Updated: Sep 17, 2020

Missed the Design Thinking Camp Sofia 2019? Here is a summary of Mr. Jesse Grime's talk.


Jesse is the founder of Kolmiot, an independent service design consultancy, Senior Vice President of the Service Design Network (SDN) and Editor-in-Chief of the service design journal ‘Touchpoint’. With eleven years’ experience as a service designer, and experience in London, Düsseldorf, Sydney and Amsterdam.

Among his clients are a wide range of international brands, including ING, ABN AMRO, Rabobank, Facebook, Optus, Vodafone, Orange and AkzoNobel, as well as the Dutch government. Jesse has specific expertise in service design for the financial sector, on innovation projects, as well as a coach, trainer and workshop facilitator. Jesse regularly organises and speaks at Dutch and international events for the service design community.

“Good design can also be delivered more cheaply than badly designed services”

There are 5 trends in the service design world today:


1. Service design now has a greater mandate, its complexity is growing and there are large teams of service designers working together. Also, systems thinking is influencing the field.

The question is are we able to talk to our stakeholders in a way they can understand?




2. Designing for AI-delivered services

Our services are not just delivered by people, so the service provider’s role is changing. The interactions with Artificial intelligence are becoming intangible. At the same time there is a new breed of designers who will emerge and they will be linked to commercial design, classical design, computational design. Jesse raised a number of crucial questions:

"Whose role is it to design future service interactions? Do we have the skills and tools to design for chat-based interactions? How do current service designers become “computational designers”?

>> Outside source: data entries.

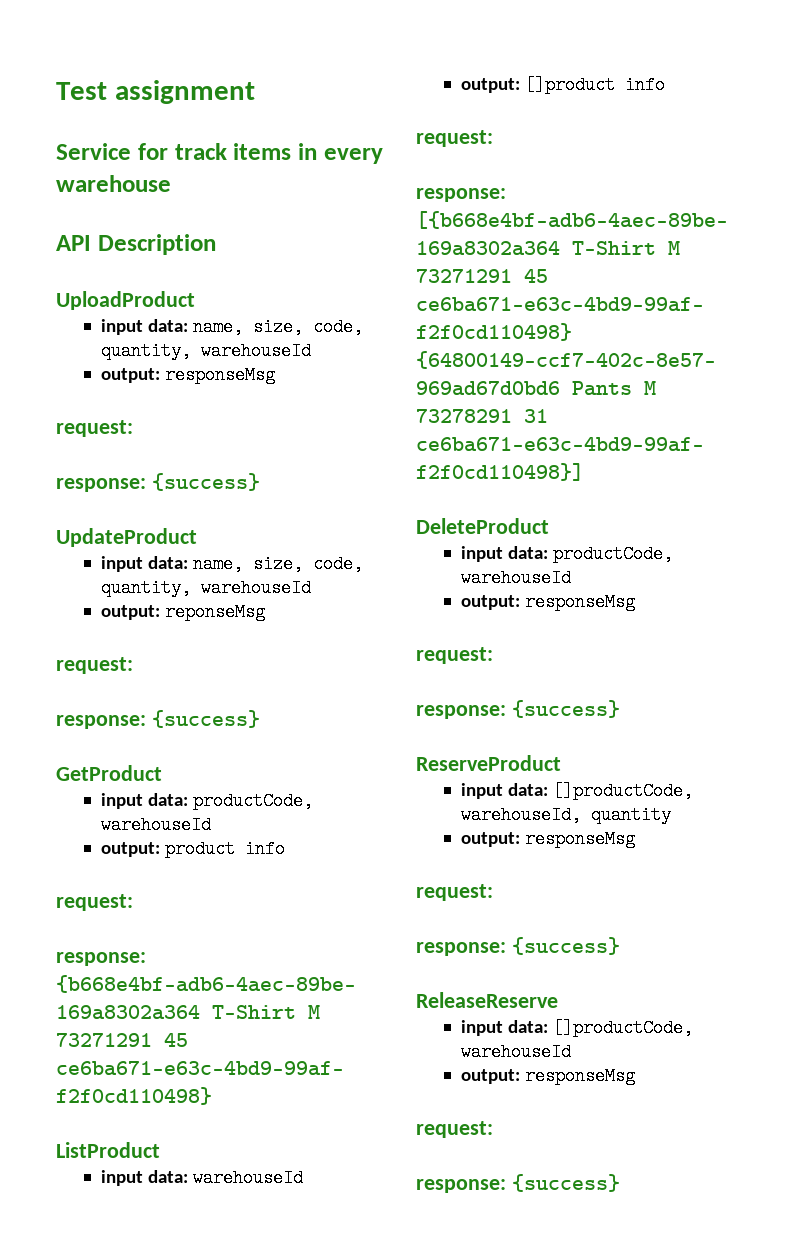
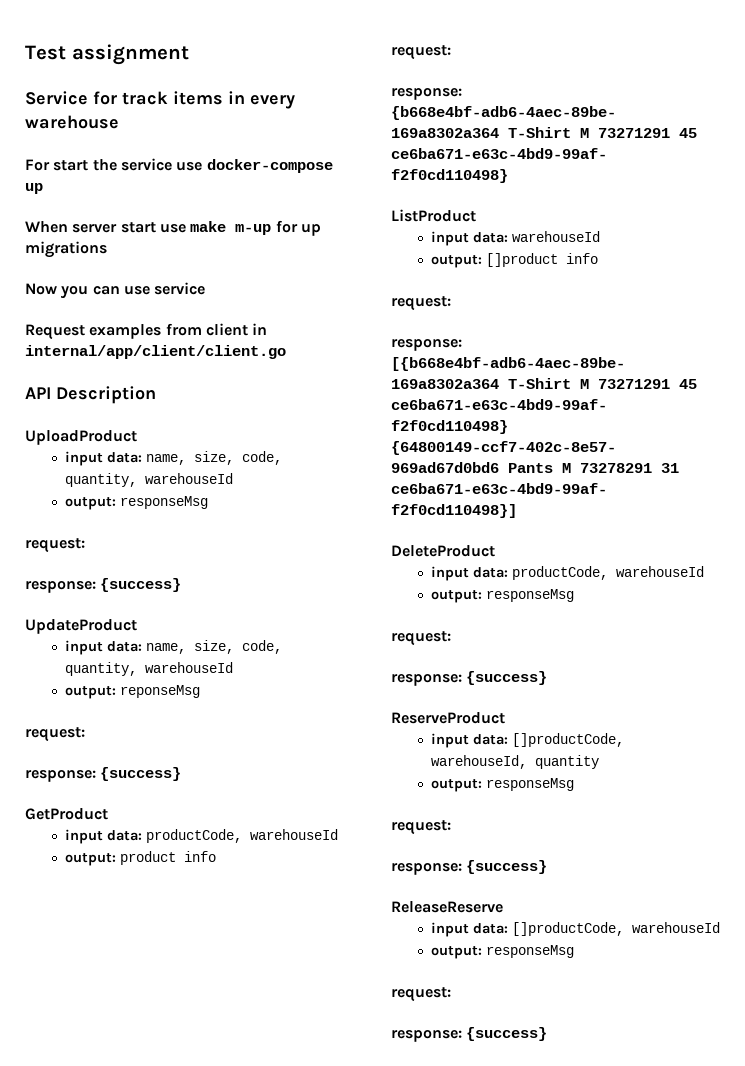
+ For start the service use docker-compose up
+ When server start use make m-up for up migrations
+ Now you can use service
+ Request examples from client in internal/app/client/client.go

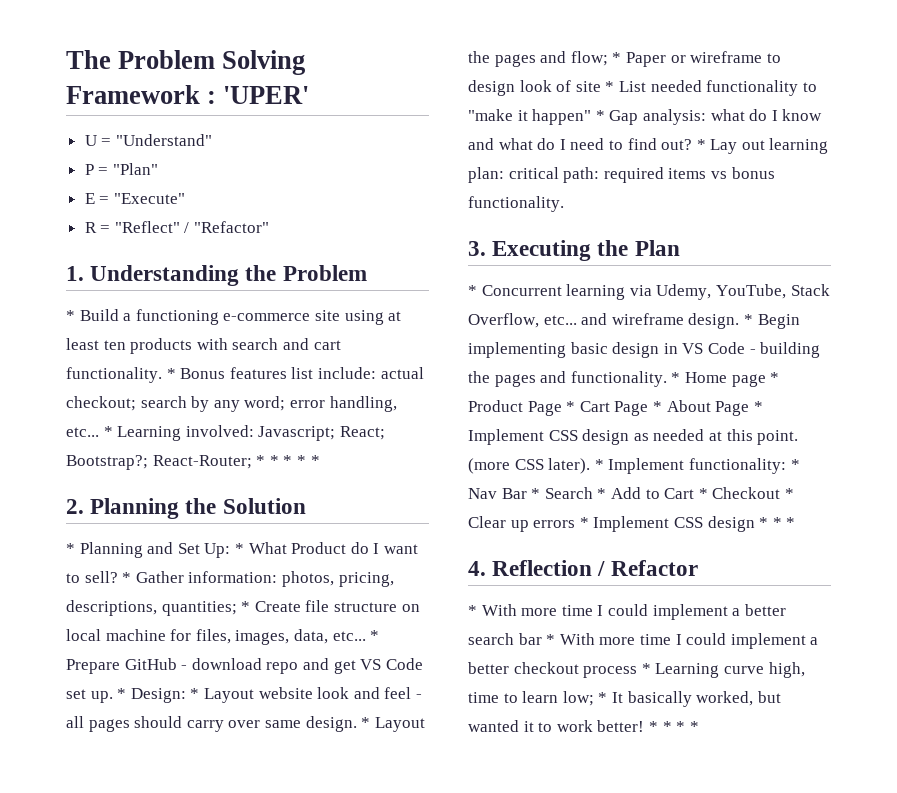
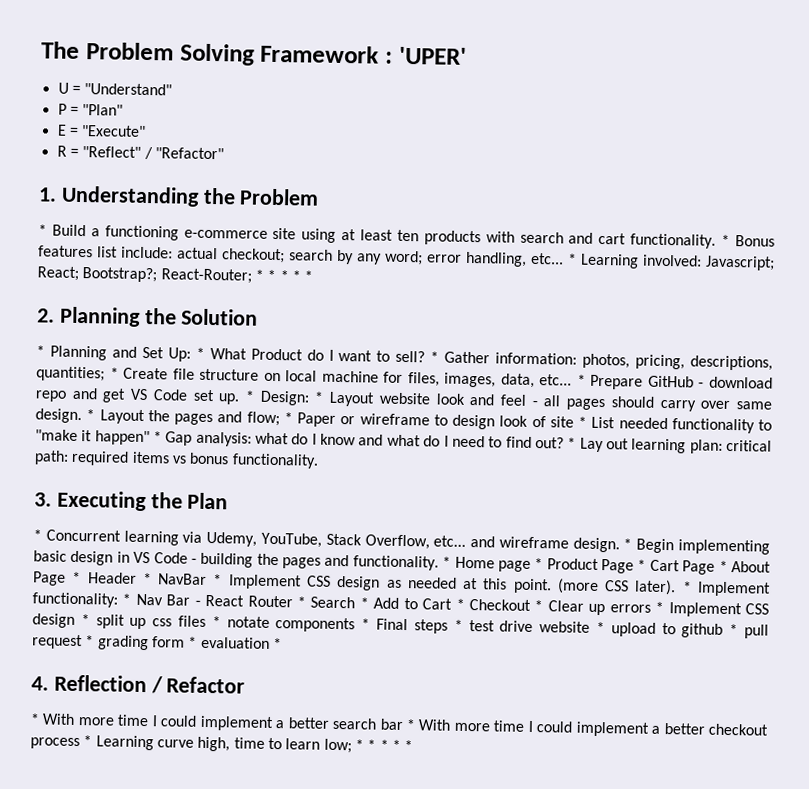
- * Home page * Product Page * Cart Page * About Page * Implement CSS design as needed at this point.
+ * Home page * Product Page * Cart Page * About Page * Header * NavBar * Implement CSS design as needed at this point.
- * Implement functionality: * Nav Bar * Search * Add to Cart * Checkout * Clear up errors * Implement CSS design * * *
+ * Implement functionality: * Nav Bar - React Router * Search * Add to Cart * Checkout * Clear up errors * Implement CSS design * split up css files * notate components * Final steps * test drive website * upload to github * pull request * grading form * evaluation *
- * With more time I could implement a better search bar * With more time I could implement a better checkout process * Learning curve high, time to learn low; * It basically worked, but wanted it to work better! * * * *
+ * With more time I could implement a better search bar * With more time I could implement a better checkout process * Learning curve high, time to learn low; * * * * *

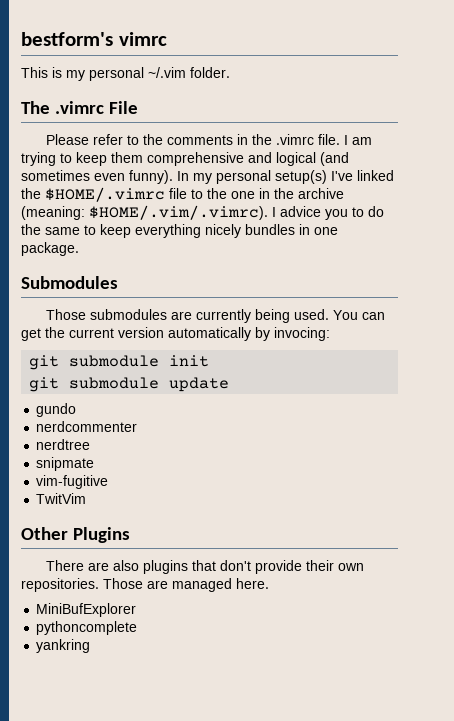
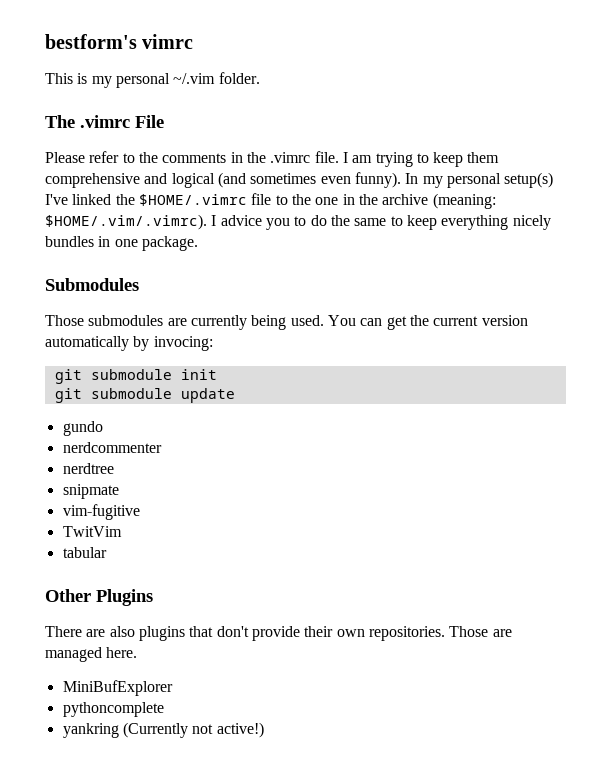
+ tabular
- yankring
+ yankring (Currently not active!)

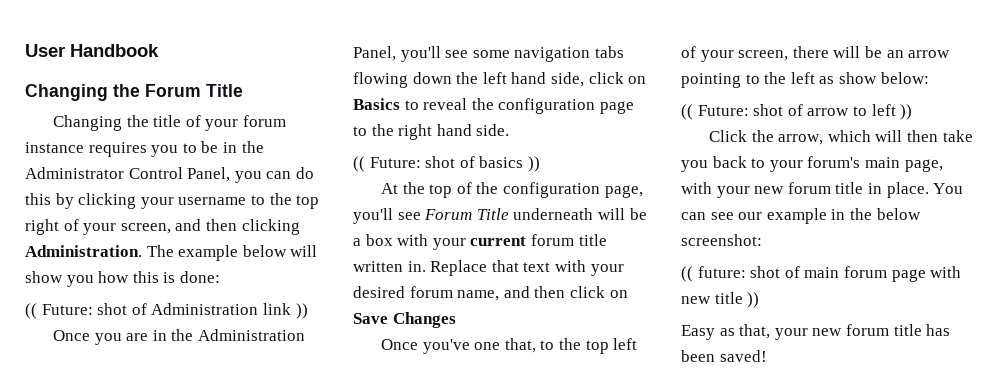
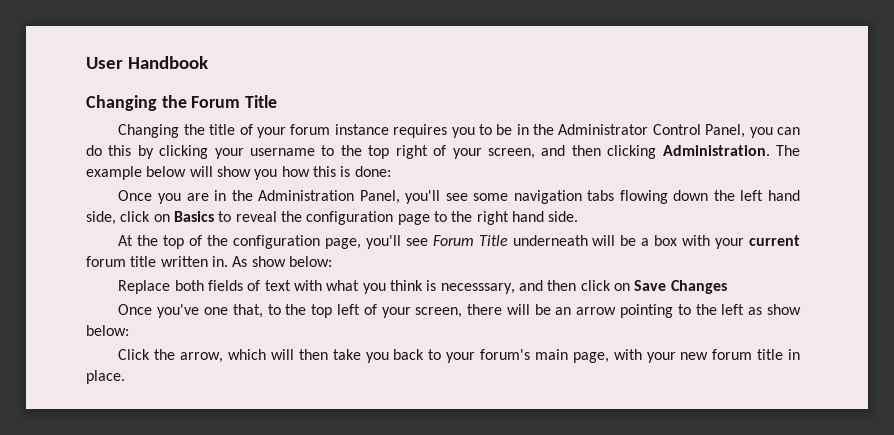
- (( Future: shot of Administration link ))
- (( Future: shot of basics ))
- Replace that text with your desired forum name, and then click on Save Changes
+ As show below:
+ Replace both fields of text with what you think is necesssary, and then click on Save Changes
- (( Future: shot of arrow to left ))
- You can see our example in the below screenshot:
- (( future: shot of main forum page with new title ))
- Easy as that, your new forum title has been saved!

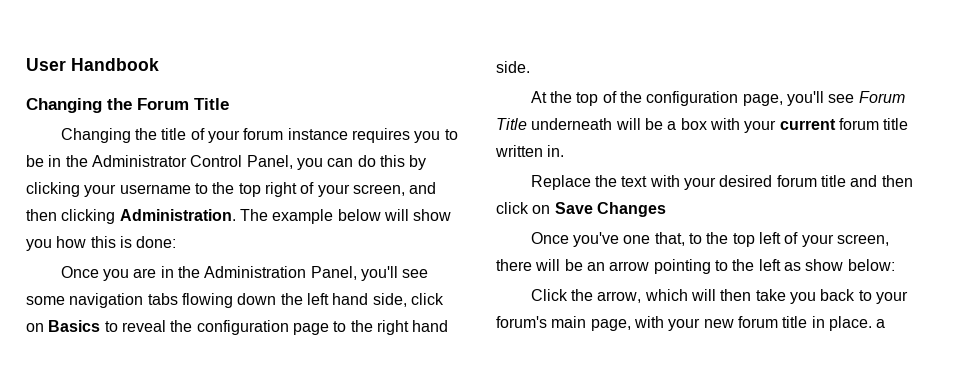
- At the top of the configuration page, you'll see Forum Title underneath will be a box with your current forum title written in. As show below:
- Replace both fields of text with what you think is necesssary, and then click on Save Changes
+ At the top of the configuration page, you'll see Forum Title underneath will be a box with your current forum title written in.
+ Replace the text with your desired forum title and then click on Save Changes
- Click the arrow, which will then take you back to your forum's main page, with your new forum title in place.
+ Click the arrow, which will then take you back to your forum's main page, with your new forum title in place. a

3. Service mindset vs. product mindset

Firms are focused on one thing and are missing the perspective – the holistic approach to creating products and services. The focus should be on:

  • Modern product management and service design

  • Silo effect

  • Service/experience economy

  • Semantics as a barrier

Service designers shouldn’t be in agile based product teams, but journey-based teams.


4. Data-informed service design is linked to:

  • More devices, more insights

  • Partnering data analyst and service designers

  • Journey analytics for observation, measurement and prediction

How do quality focused empathic service designed learn to harness the power of quantitative data?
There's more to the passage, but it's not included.